Le dîner, Chrystel Courbassier

© Marlen Sauvage – La can de L’Hospitalet

Le téléviseur trônait sur un meuble brun collé au mur, tapisserie années soixante-dix aux reliefs jaunis par les années. Dans tout l’appartement on pouvait entendre les voix mornes des deux candidats choisissant consonne ou voyelle de façon lente et saccadée. La comtoise égrenait ses secondes inéluctablement tandis qu’il lapait sa soupe dans un bruit de succion régulier. Chaque trois cuillérées, il portait de façon méthodique son crouton de pain rassis à la bouche, en croquait un morceau laissant tomber quelques miettes dans l’assiette. Il avala une gorgée de mauvaise piquette avant de porter le regard à l’écran. Après un bref instant, sept lettres : arriéré, il marmonna avant de retirer dans une moue grimaçante et à l’aide d’un cure-dents un bout de poireau coincé entre ses dents. L’assiette restée vide devant la sienne. Il acheva son potage puis se leva pour aller remettre proprement la chaise en place face à l’assiette vide. Il revint s’asseoir à sa place. L’animateur, vainement enthousiaste, dictait les chiffres à présent. Il se leva à nouveau, déplaçant son corps raide et épais jusqu’aux toilettes, ne prenant pas la peine de fermer la porte derrière lui, plus besoin. Après un jet d’urine puissant et prolongé dans la cuvette, il retourna se poser sur sa chaise, satisfait, achevant d’avaler son morceau de pain. Il attendait la suite, jeta un coup d’œil vers la cuisine restée allumée, s’apprêta à parler puis se ravisa, savait que ce n’était plus la peine. Il se décida enfin à se relever et traîna ses savates élimées jusqu’aux fourneaux. On l’entendit heurter un corps mou, l’enjamber, soulever un couvercle, renifler bruyamment et revenir vers la salle à manger, une casserole de daube réchauffée à la main. Le compte est bon, il se rassit, écouta la solution et piocha directement dans le plat.

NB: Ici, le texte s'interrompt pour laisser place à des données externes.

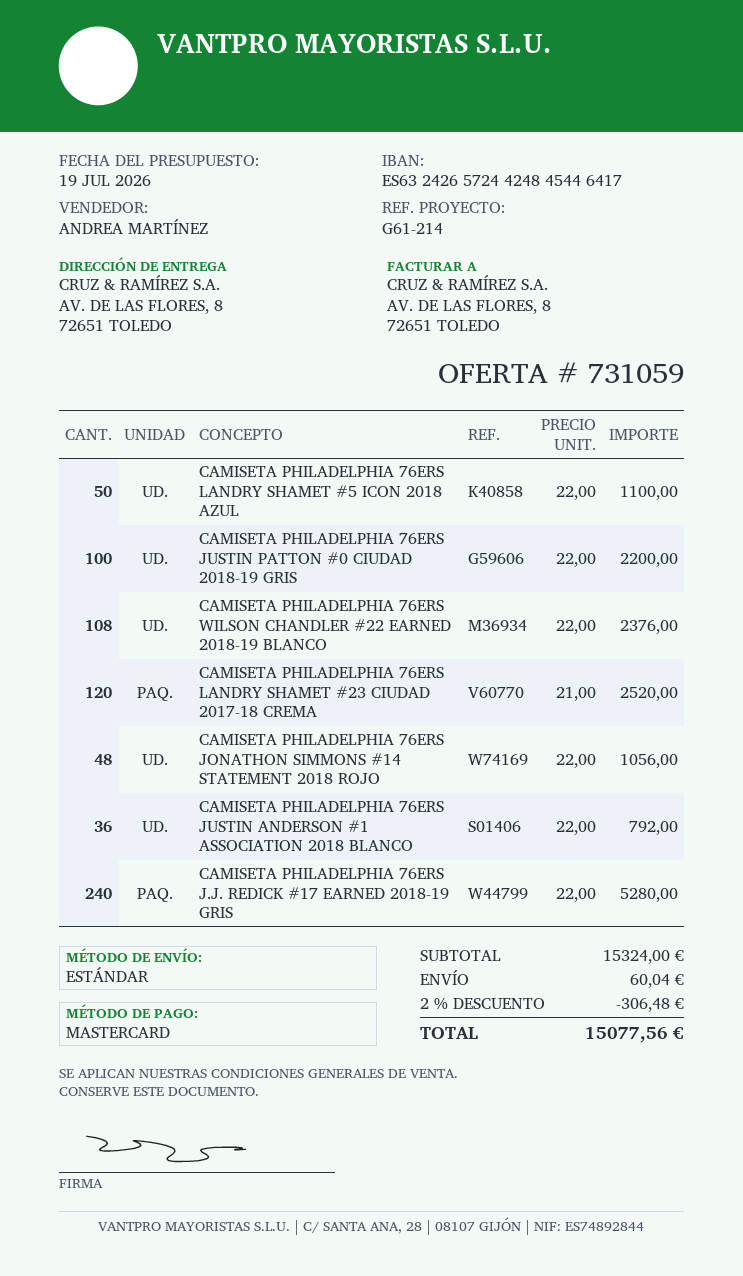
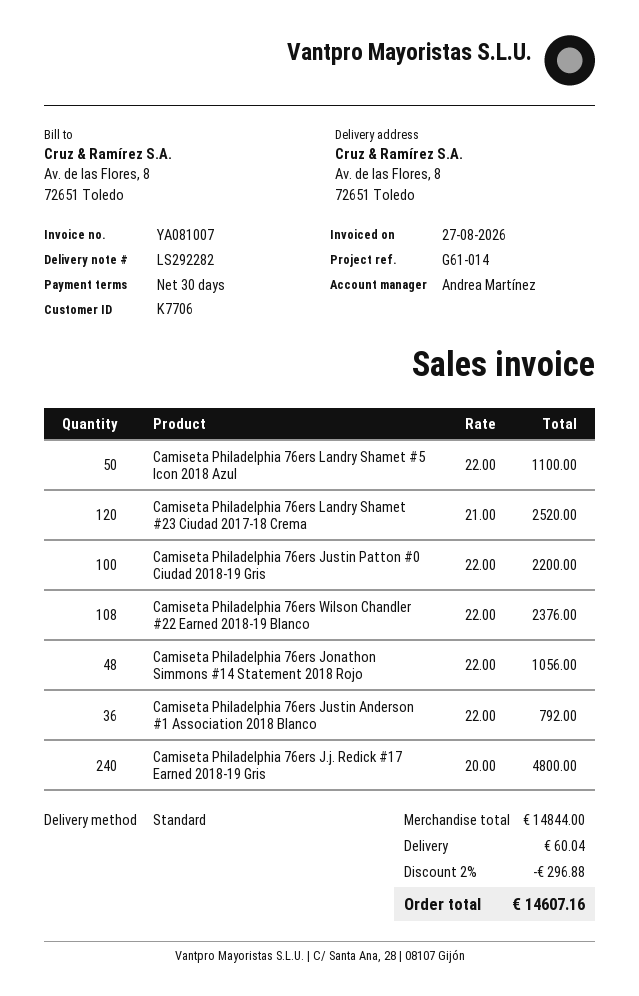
reference: G61-214 -> G61-014
CAMISETA PHILADELPHIA 76ERS J.J. REDICK #17 EARNED 2018-19 GRIS: 240 x 22.00 = 5280.00 -> 240 x 20.00 = 4800.00
subtotal: 15324.00 -> 14844.00
discount: 2% = 306.48 -> 2% = 296.88
total: 15077.56 -> 14607.16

Texte : Chrystel Courbassier

[Atelier en Cévennes, les textes (3)]

Rappel de la proposition
Il s’agissait de construire des personnages à partir de situations, d’actions, de description des lieux, sans que l’on sache grand-chose des personnages ni de leurs intentions. Pas de monologue intérieur, par exemple, pas de « tentation psychologique ou explicative »1. L’auteur convoqué est Cormac McCarthy, L’obscurité du dehors. MS

1- Une proposition issue d’un vieux bouquin que j’utilisais au début de ma pratique d’animatrice, très bien fichu, Atelier d’écriture : mode d’emploi, d’Odile Pimet (1999).